Brief.
What do the lines say from the one containing "discount: 1960.32 -> 1995.76" to the end of the records? Restate them word for word, and only those.

****

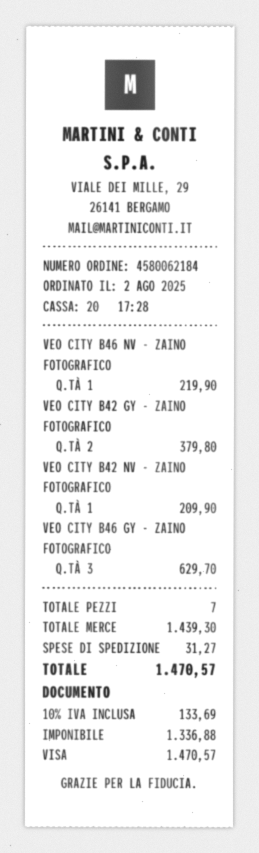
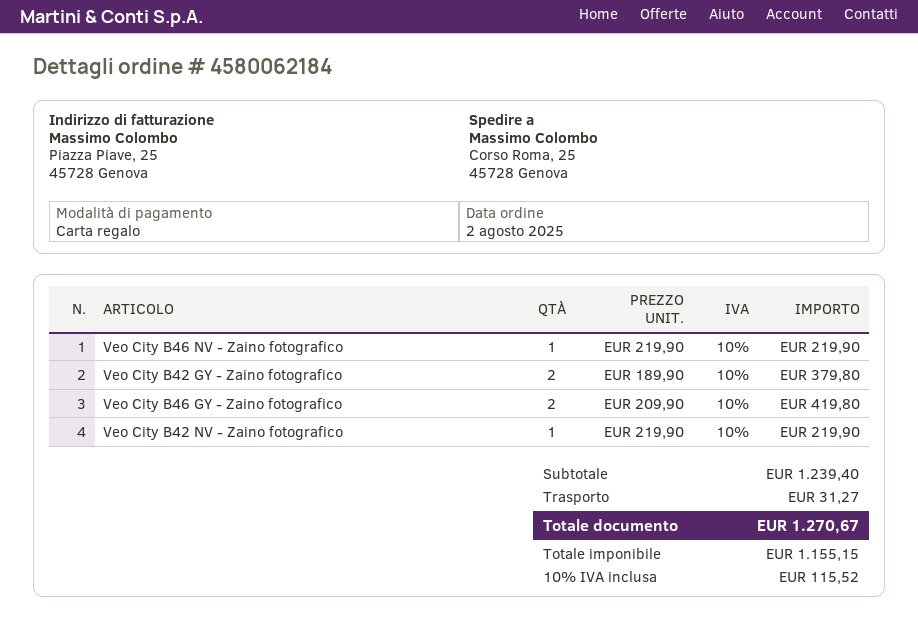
payment method: Visa -> gift card
VEO CITY B42 NV - ZAINO FOTOGRAFICO: 1 for 209.90 -> 1 for 219.90
VEO CITY B46 GY - ZAINO FOTOGRAFICO: 3 for 629.70 -> 2 for 419.80
subtotal: 1439.30 -> 1239.40
net: 1336.88 -> 1155.15
tax: 10% = 133.69 -> 10% = 115.52
total: 1470.57 -> 1270.67

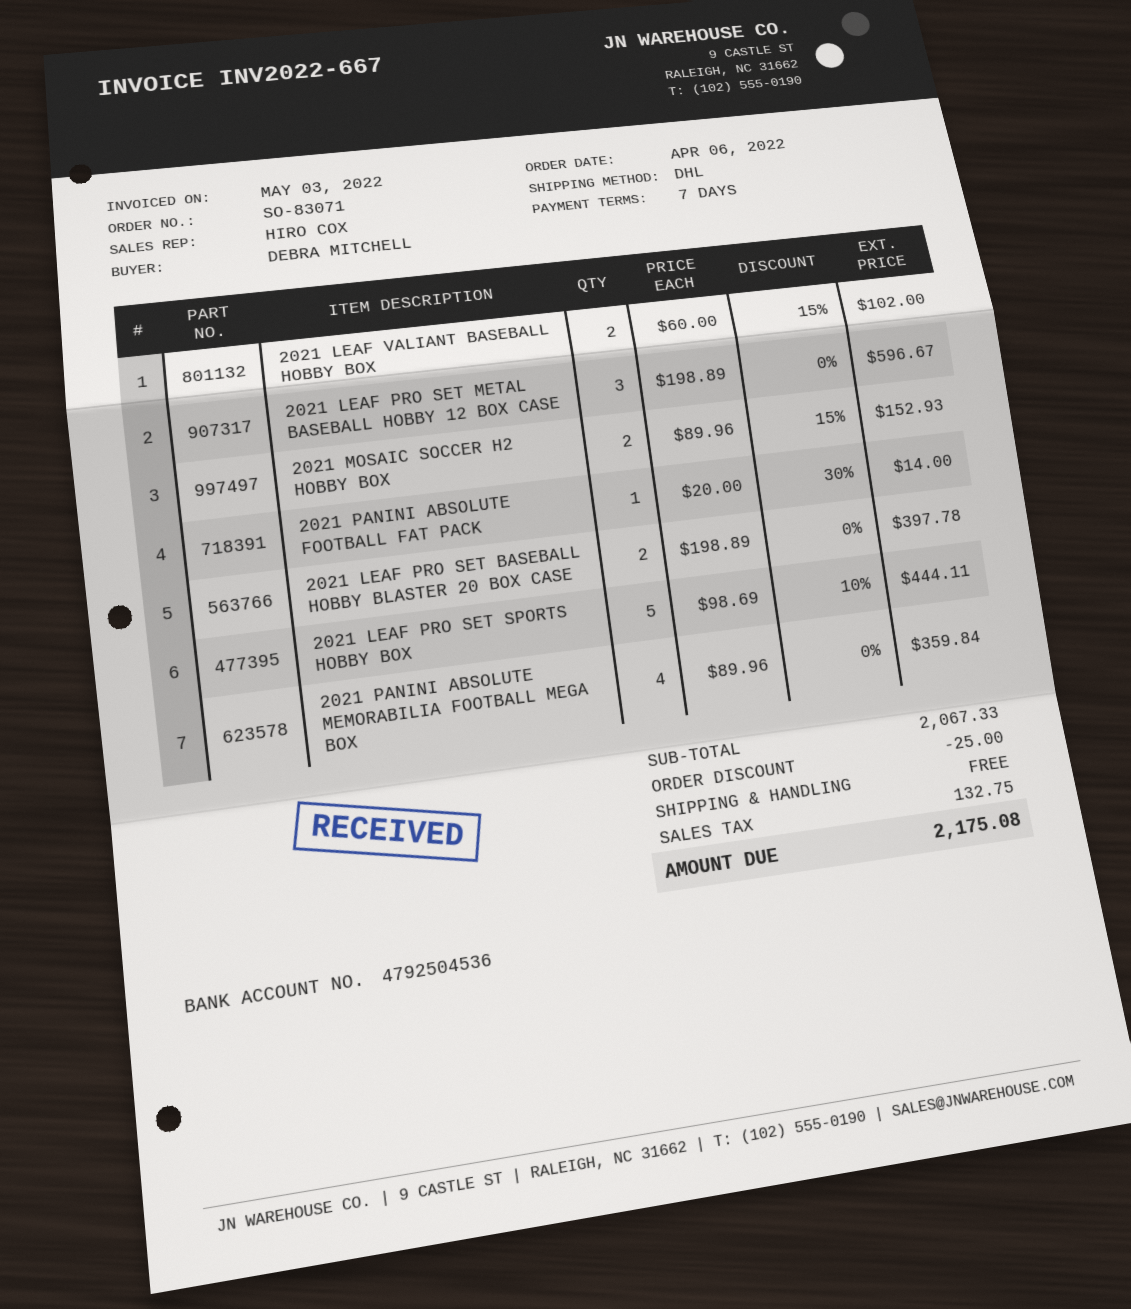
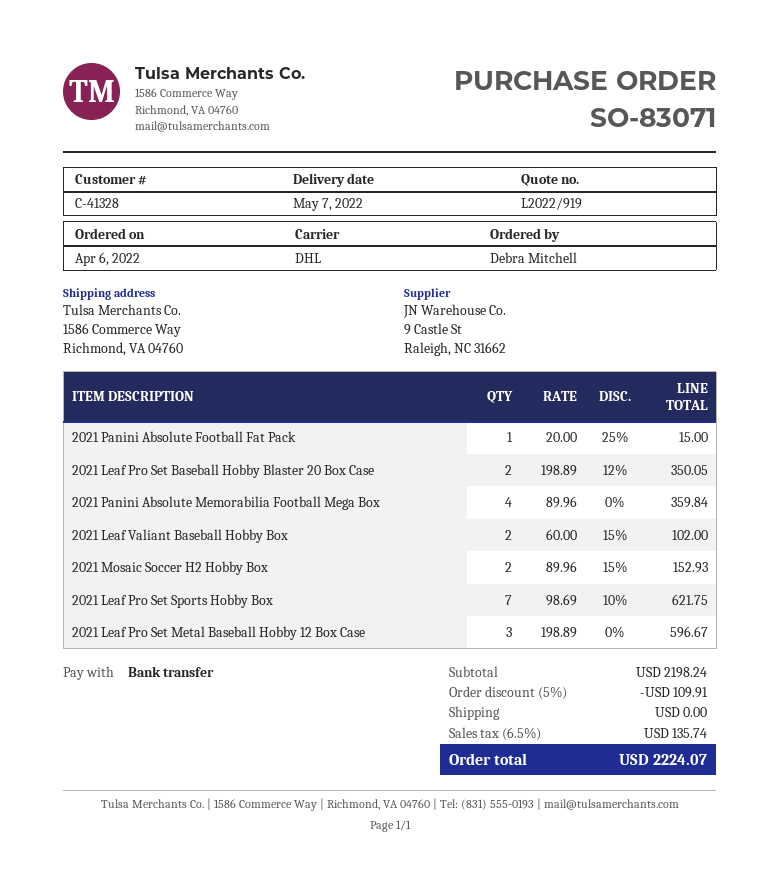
2021 PANINI ABSOLUTE FOOTBALL FAT PACK: 1 x 20.00 - 30% = 14.00 -> 1 x 20.00 - 25% = 15.00
2021 LEAF PRO SET BASEBALL HOBBY BLASTER 20 BOX CASE: 2 x 198.89 = 397.78 -> 2 x 198.89 - 12% = 350.05
2021 LEAF PRO SET SPORTS HOBBY BOX: 5 x 98.69 - 10% = 444.11 -> 7 x 98.69 - 10% = 621.75
subtotal: 2067.33 -> 2198.24
discount: 25.00 -> 109.91
tax: 132.75 -> 135.74
total: 2175.08 -> 2224.07

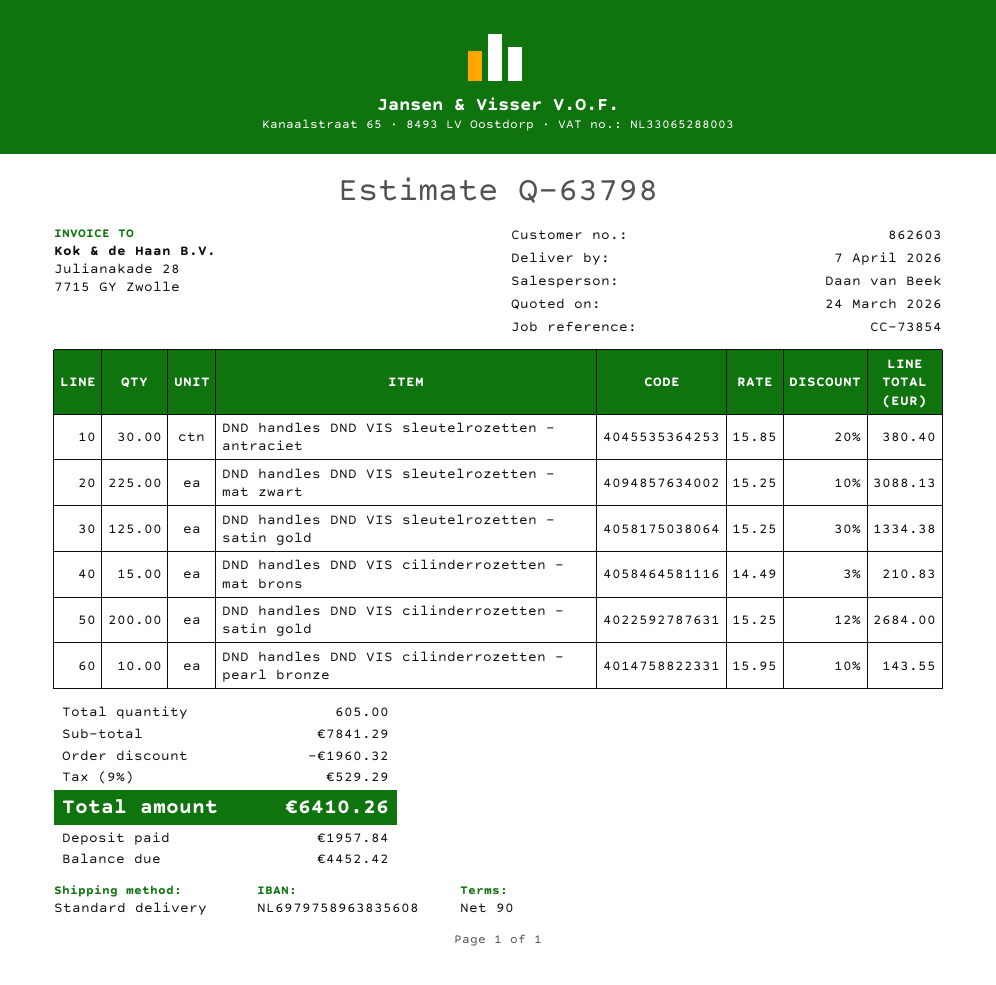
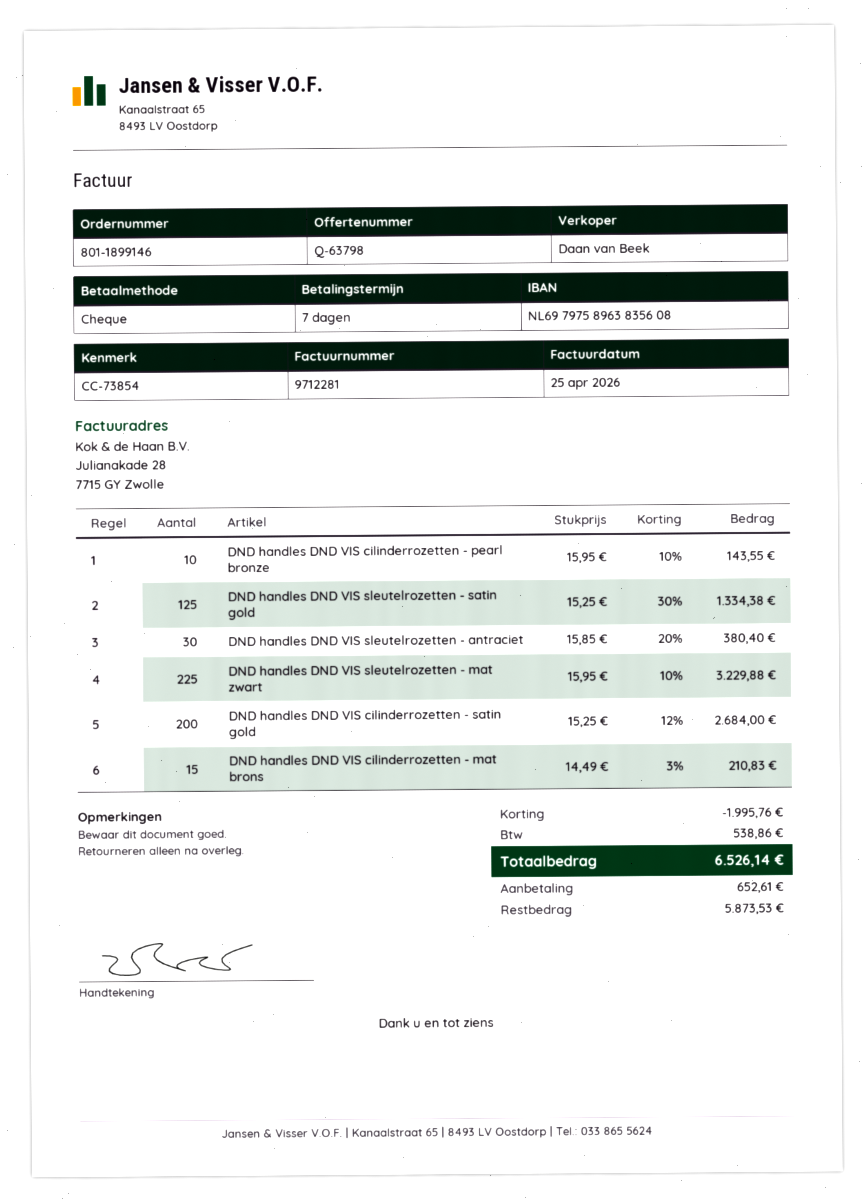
payment terms: 90 days -> 7 days
DND handles DND VIS sleutelrozetten - mat zwart: 225 x 15.25 - 10% = 3088.13 -> 225 x 15.95 - 10% = 3229.88
discount: 1960.32 -> 1995.76
tax: 529.29 -> 538.86
total: 6410.26 -> 6526.14
deposit: 1957.84 -> 652.61
balance: 4452.42 -> 5873.53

****

Response to the task.
discount: 1960.32 -> 1995.76
tax: 529.29 -> 538.86
total: 6410.26 -> 6526.14
deposit: 1957.84 -> 652.61
balance: 4452.42 -> 5873.53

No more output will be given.